ALLEN: Yeah, where Scott suggested that the president was complicit in deceiving him about the Valerie Plame matter. That was clearly not true, everybody knew that. The book now makes it clear that that wasn't true. The president heard about it, was furious. People inside don't like it. And, indeed, Scott does adopt the vocabulary, rhetoric of the left-wing haters. Can you believe it in here he says that the White House press corps was too deferential to the administration in the --
GALLAGHER: Deferential?
ALLEN: -- in the run-up to the war? Now, I don't think Scott felt that way when he was up at the podium like a punching bag, but that's what he said.
GALLAGHER: Like a deer in the headlights.
From the May 28 edition of CNN's The Situation Room:
WOLF BLITZER (host): Now to one of the most provocative allegations in Scott McClellan's new book about his days in the Bush White House. The target: those of us in the news media who cover the president. The anchors of the three broadcast networks are speaking out about that very subject, reacting to McClellan's charges today.
Let's go right to CNN's Howard Kurtz, the host of CNN's Reliable Sources, also the -- from The Washington Post.
[...]
KURTZ: [CBS Evening News anchor Katie] Couric has told me that while she was at NBC, where she co-hosted the Today show, she got what she described as complaints from network executives when she challenged the Bush administration.
Print coverage, meanwhile, was also flawed. The New York Times, which published Judith Miller's erroneous stories about Saddam's alleged weapons of mass destruction, and The Washington Post, including Bob Woodward, have expressed regret for not being more aggressive in questioning the march to war.
[end video clip]
KURTZ: It was only when violence surged in Iraq and public opinion began turning against the war that ABC, CBS, NBC, and the rest of the media turned more skeptical. These days, war coverage seems to have dramatically dwindled as the network anchors and most of their colleagues focus more on politics here at home.
And, Wolf, a question for you: With the benefit of hindsight, how do you assess CNN's coverage during the run-up to the Iraq conflict?
BLITZER: I think we were pretty strong. But certainly, with hindsight, we could have done an even better job. There were a lot of things missing in our coverage that, obviously, you know ex post facto, after the fact. But certainly we raised the important questions.
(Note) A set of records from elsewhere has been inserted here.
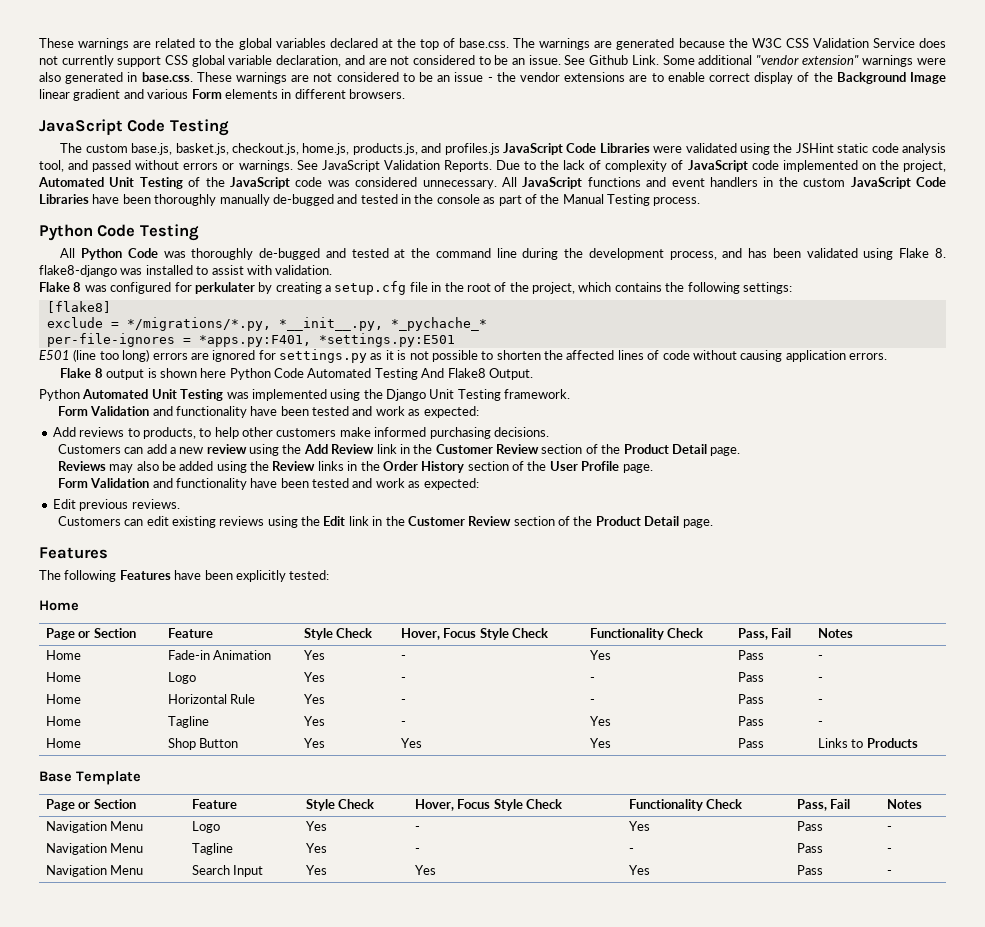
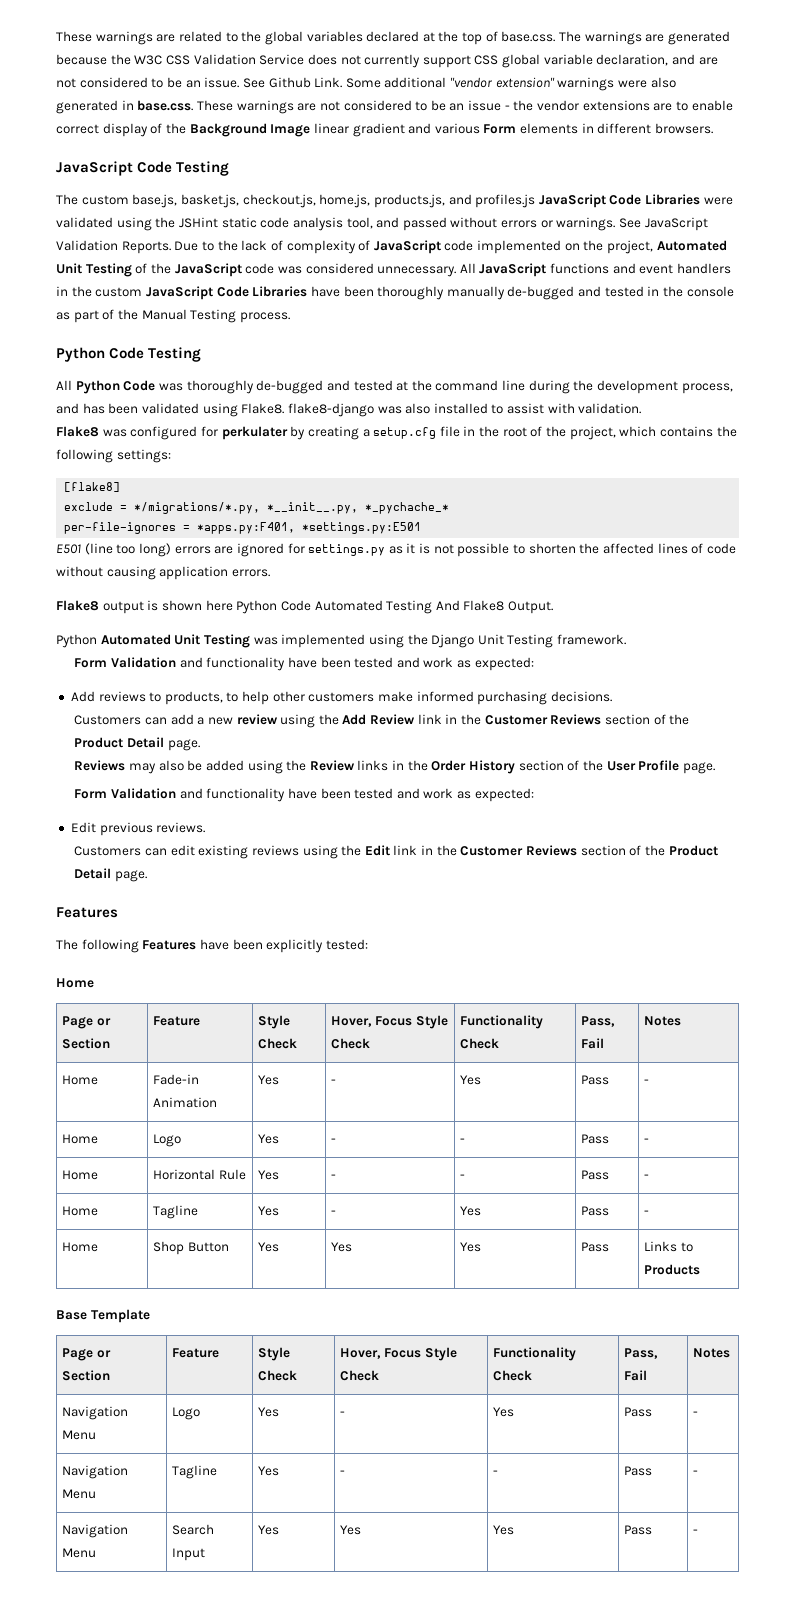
[899,248,947,258] Flake 8. -> [241,403,285,414] Flake8.
(143, 271) none -> [405,403,431,414] also
[39,282,82,292] Flake 8 -> [56,426,99,437] Flake8
[60,368,103,378] Flake 8 -> [56,600,99,611] Flake8
[496,444,540,454] Review -> [550,714,602,725] Reviews
[468,516,512,526] Review -> [526,845,578,856] Reviews

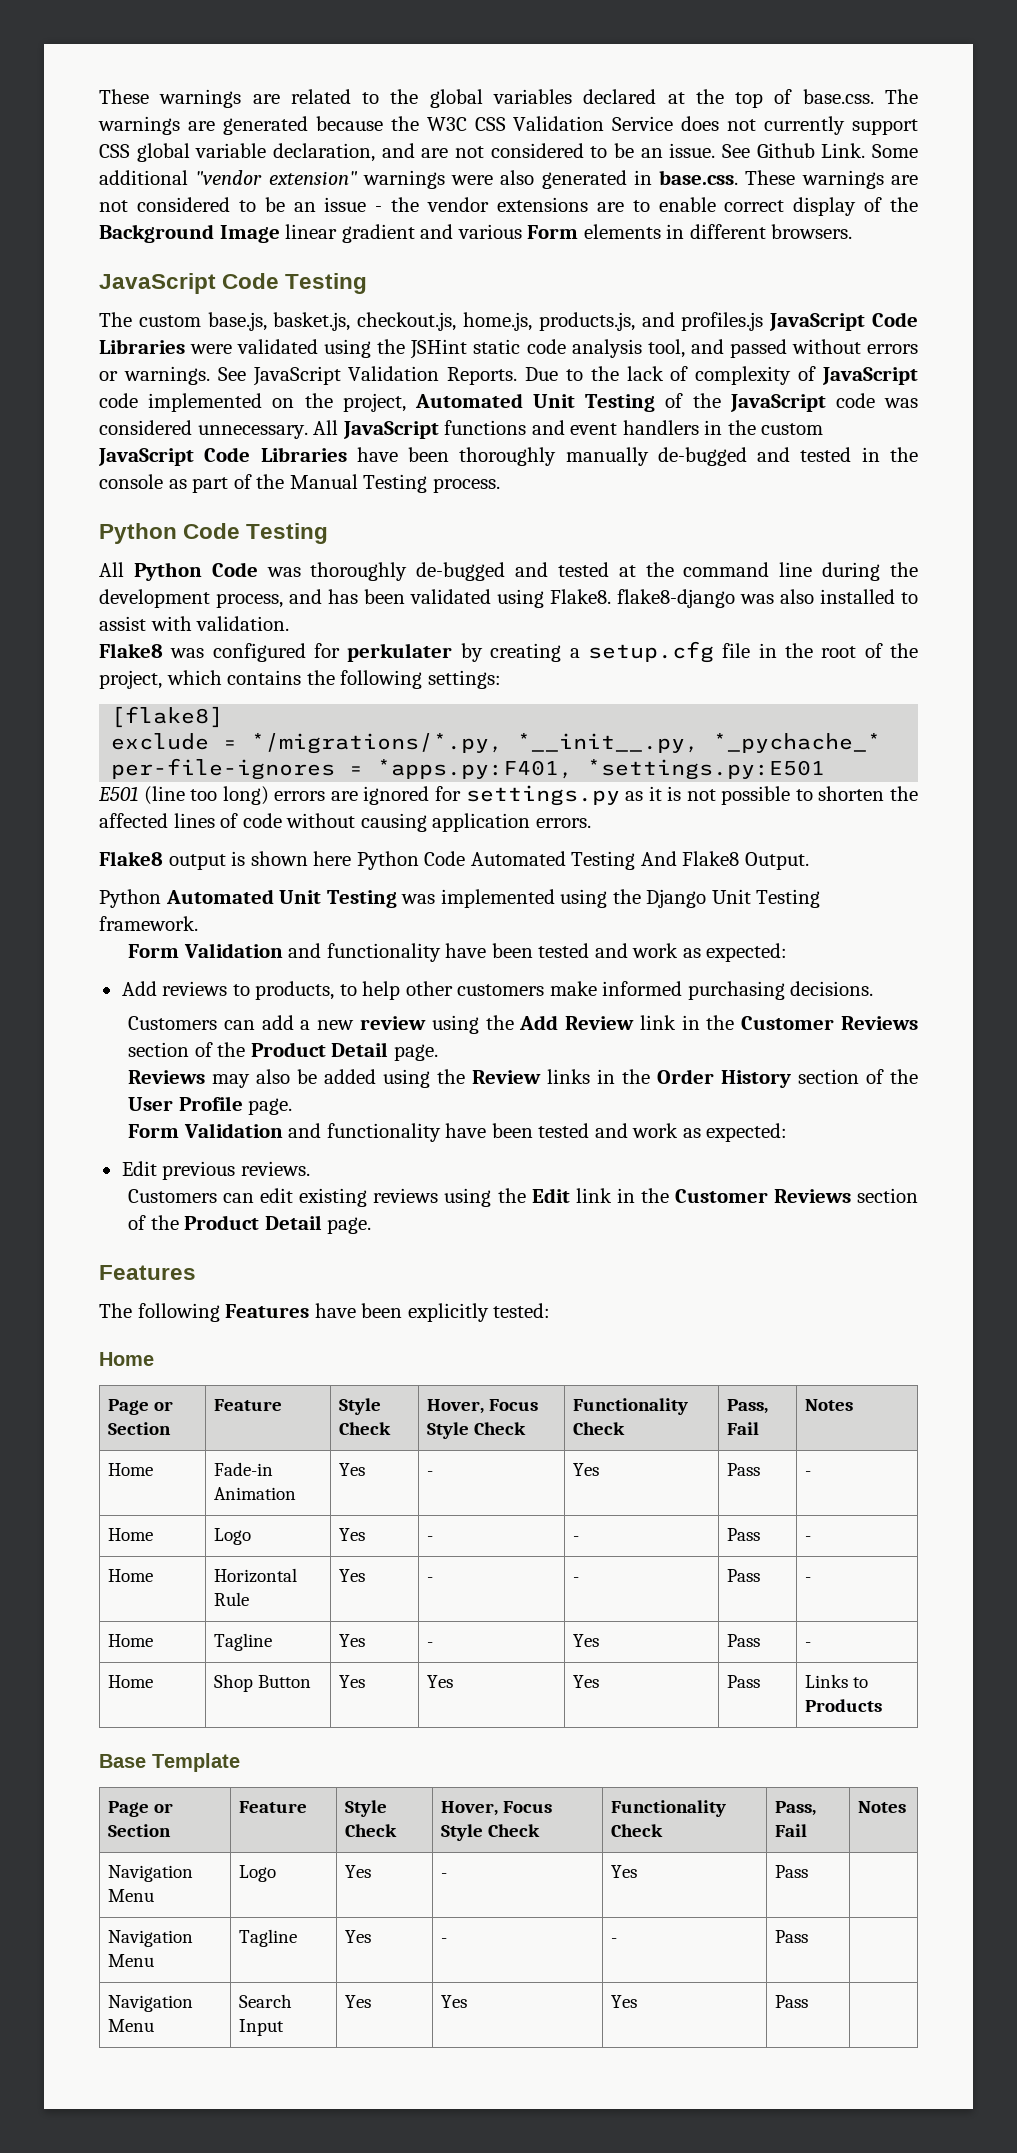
[693,1411,699,1416] - -> (809, 1871) none
[693,1470,699,1475] - -> (809, 1936) none
[693,1529,699,1534] - -> (809, 2001) none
I can't tell you how many times we had Scott Ritter and Hans Blix and Mohamed ElBaradei, from the International Atomic Energy Agency, on my shows and a lot of the other shows on CNN, where they suggested, you know what, they don't see the evidence about the weapons of mass destruction. They're not convinced.
But could we have done a better job? Sure. Remember, we are a first draft of history, journalism, and we can always go back and look back and say, you know, “We could have done this, we could have done that.” On the whole, though, I think we asked the tough questions, but we could have done better.
KURTZ: One of my problems is that anti-war voices had limited access, it seemed, to the airwaves, while administration officials, of course, were on every day pounding home that message.
BLITZER: But you know what? We had a reporter whose sole job -- Maria Hinojosa -- was to cover the anti-war activists. And we did a lot of the protests. We did a lot of that almost on a daily basis going into this war. So we didn't ignore those anti-war protests.
KURTZ: It's always easier in hindsight.
BLITZER: Yup, you're absolutely right. Howie Kurtz, thanks very much for joining us.